In a motion for a new trial, Evan Miller's lawyers asked a judge to reconsider the resentencing handed down in April. Miller is the youngest person in Alabama and one of only a few people across the country sentenced to die in prison for crimes committed when they were 14 or younger, according to his lawyers.
They also filed a notice of appeal to the Alabama Court of Criminal Appeals, arguing that the judge failed to properly apply the Supreme Court ruling in Miller’s case to consider the special factors of youth.
“The Constitution categorically prohibits sentencing a 14-year-old child like Evan to die in prison. The United States Supreme Court has found that the significant differences between children and adults mean that ‘juvenile offenders cannot with reliability be classified among the worst offenders,’” his lawyers wrote.
Miller was 14 in 2003 when he and another teen beat Cole Cannon with a baseball bat before setting fire to Cannon's trailer. His mandatory sentence was life without parole. In reviewing his case, the U.S. Supreme Court banned mandatory life without parole for juvenile offenders and ordered a new sentencing.

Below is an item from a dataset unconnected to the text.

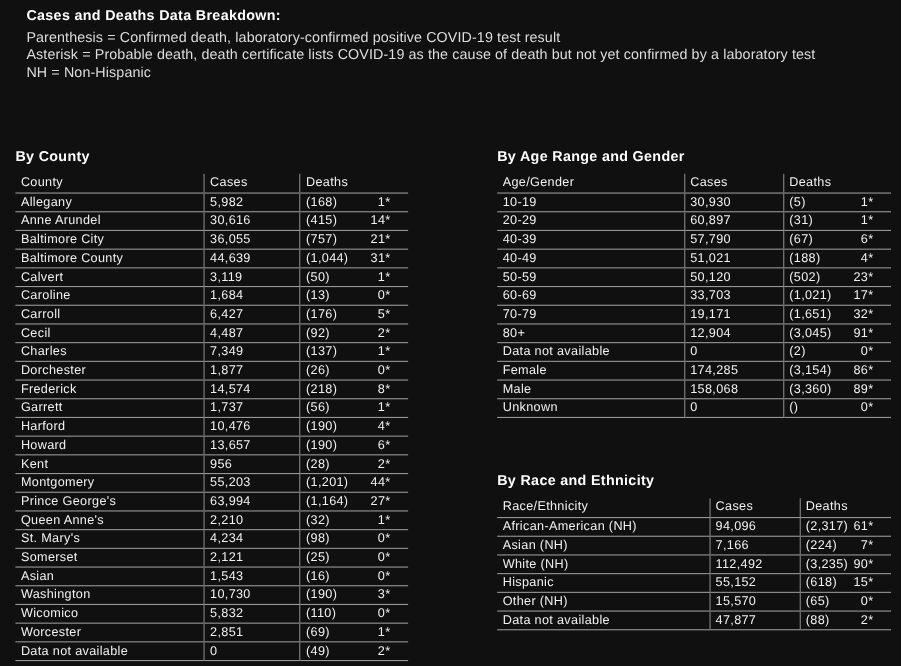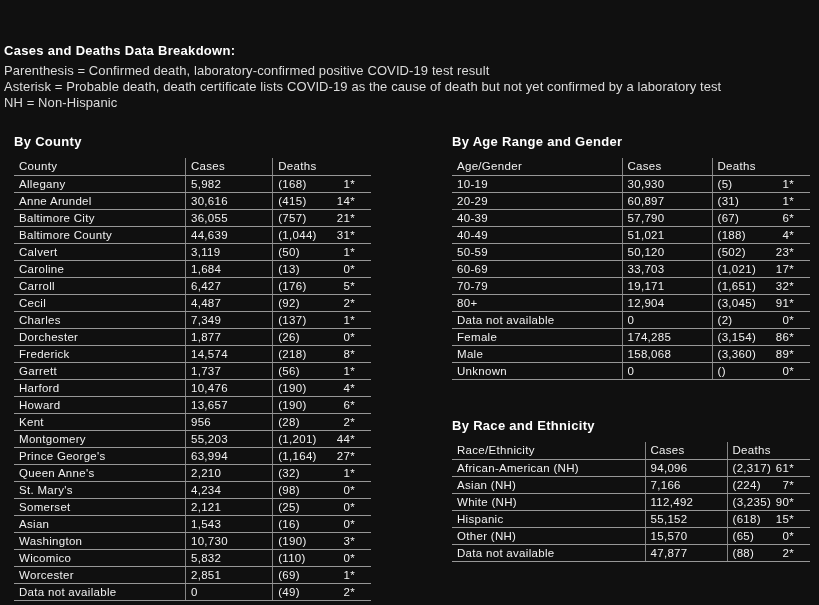"Cases and Deaths Data Breakdown:" .doc-header { left: 4px -> 24px; margin-top: 37px -> none }
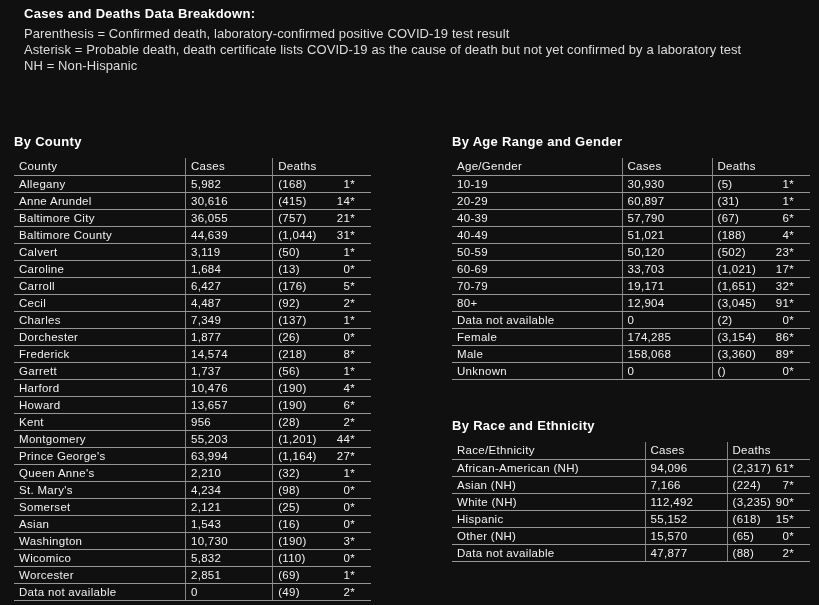"By Race and Ethnicity" .section-race { top: 418px -> 429px }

Lawrence Circuit Judge Mark Craig in April ruled that Miller, despite being a young teen when he committed his crime, met the legal criteria to be sentenced to life in prison without the chance of parole. Craig said the severity of Miller’s crime outweighed the mitigating factors of his age and abuse-filled childhood that the defense argued made him deserve an opportunity for rehabilitation and release.
Craig noted the words Miller said before he delivered a final blow to Cannon: “I am God. I’ve come to take your life.”
Craig said those were some of “the most chilling words I have heard.”
The Supreme Court decision in Miller’s case, along with another decision that made it retroactive, led to inmates across the country getting a chance at release for crimes they committed as juveniles.